Pour susciter l'intérêt de potentielles sources, le site utilise une vidéo générée par intelligence artificielle mettant en scène un fonctionnaire chinois décrivant un système sous pression, où ses collègues « disparaissent les uns après les autres ». Dans un communiqué, les services de renseignement taïwanais évoquent « un climat généralisé de tension qui règne sous le régime totalitaire chinois » et affirment qu'un « nombre croissant » de citoyens chinois auraient déjà pris contact avec Taipei, « souhaitant fournir divers types d'informations ».
Un site inspiré des méthodes américaines, britanniques et israéliennes
Taïwan indique s'être inspiré des méthodes employées par certaines grandes puissances du renseignement, notamment celles « adoptées par des agences de renseignement aux États-Unis, au Royaume-Uni et en Israël ». Bien que le site soit bloqué en Chine, les citoyens peuvent y accéder en utilisant des VPN, couramment employés pour contourner la censure d'État.
Cette initiative marque un tournant dans la stratégie de l'île, qui riposte après des années d'infiltration massive orchestrée par Pékin. La Chine avait déjà employé des tactiques comparables en établissant en 2024 une adresse électronique pour recueillir des signalements concernant les « séparatistes » taïwanais.
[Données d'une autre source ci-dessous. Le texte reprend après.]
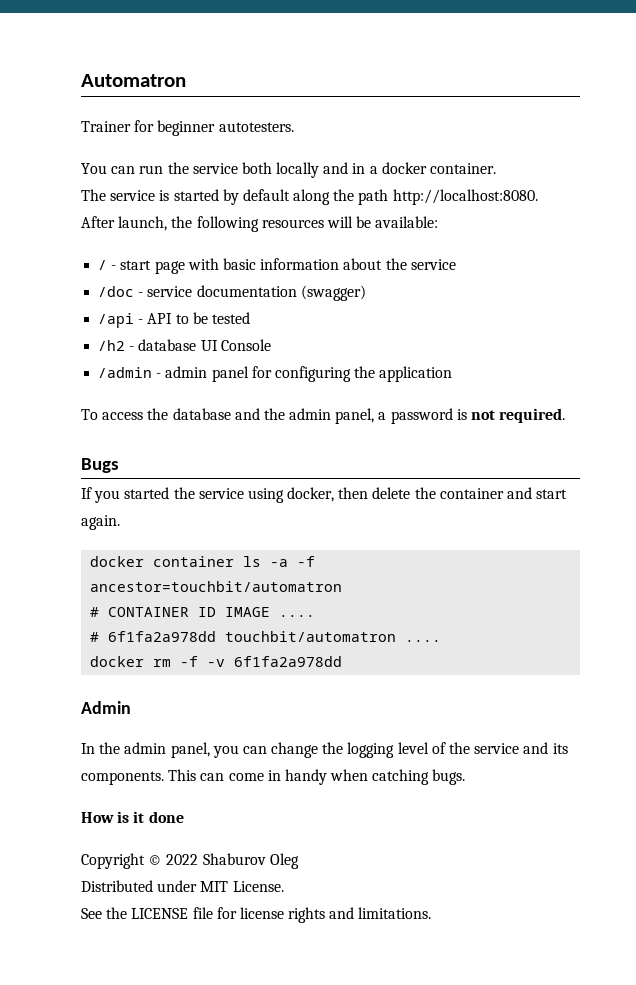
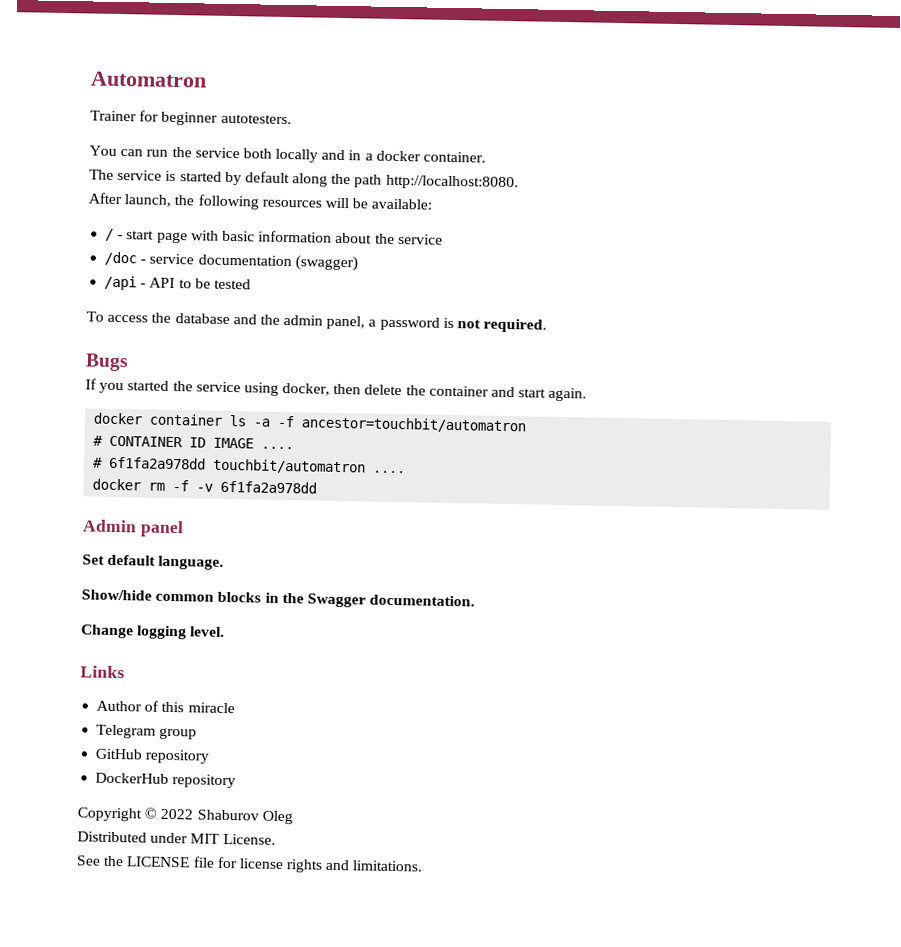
- /h2 - database UI Console
- /admin - admin panel for configuring the application
- Admin
- In the admin panel, you can change the logging level of the service and its components. This can come in handy when catching bugs.
- How is it done
+ Admin panel
+ Set default language.
+ Show/hide common blocks in the Swagger documentation.
+ Change logging level.
+ Links
+ Author of this miracle
+ Telegram group
+ GitHub repository
+ DockerHub repository

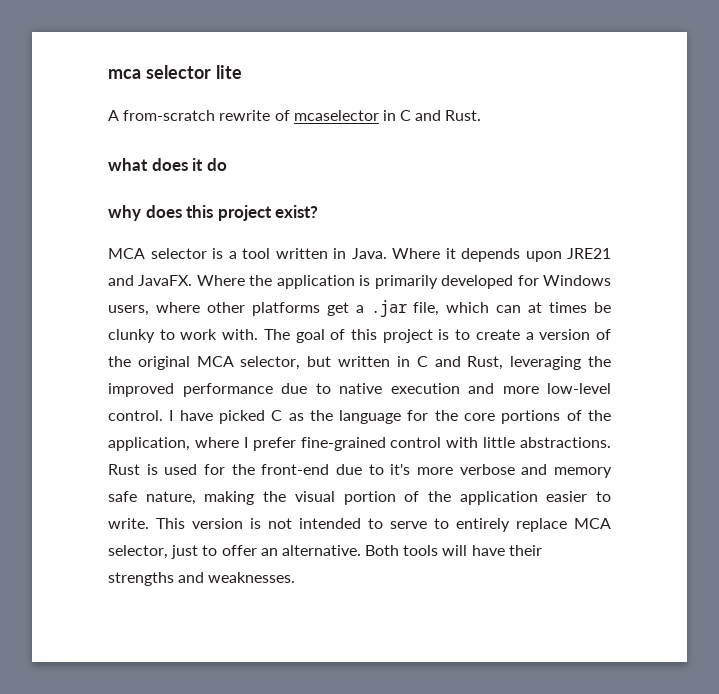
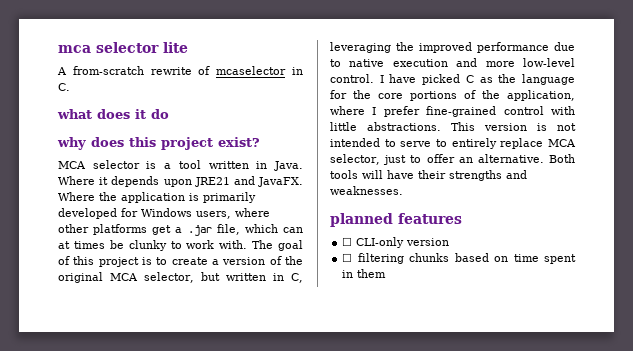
- A from-scratch rewrite of mcaselector in C and Rust.
+ A from-scratch rewrite of mcaselector in C.
- The goal of this project is to create a version of the original MCA selector, but written in C and Rust, leveraging the improved performance due to native execution and more low-level control.
+ The goal of this project is to create a version of the original MCA selector, but written in C, leveraging the improved performance due to native execution and more low-level control.
- Rust is used for the front-end due to it's more verbose and memory safe nature, making the visual portion of the application easier to write.
+ planned features
+ ☐ CLI-only version
+ ☐ filtering chunks based on time spent in them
Une escalade des affaires d'espionnage
Selon les autorités taïwanaises, les cas d'espionnage liés à la Chine ont fortement augmenté : 16 poursuites ont été recensées en 2021, 48 en 2023, puis 64 en 2024. En 2025, plusieurs affaires ont éclaté jusque dans les cercles du pouvoir. Des assistants politiques, des fonctionnaires ou encore des membres de la sécurité présidentielle ont été impliqués dans des fuites d'informations au profit de Pékin. Selon les enquêtes, leur objectif était de dérober des documents classés « secret défense » et de constituer des petits groupes armés censés, le jour d'une éventuelle invasion, seconder les gradés chinois.
La plateforme taïwanaise a été qualifiée de « pure provocation politique » par des observateurs, en raison de son caractère inédit et de l'escalade qu'elle représente dans la confrontation entre les deux rives du détroit.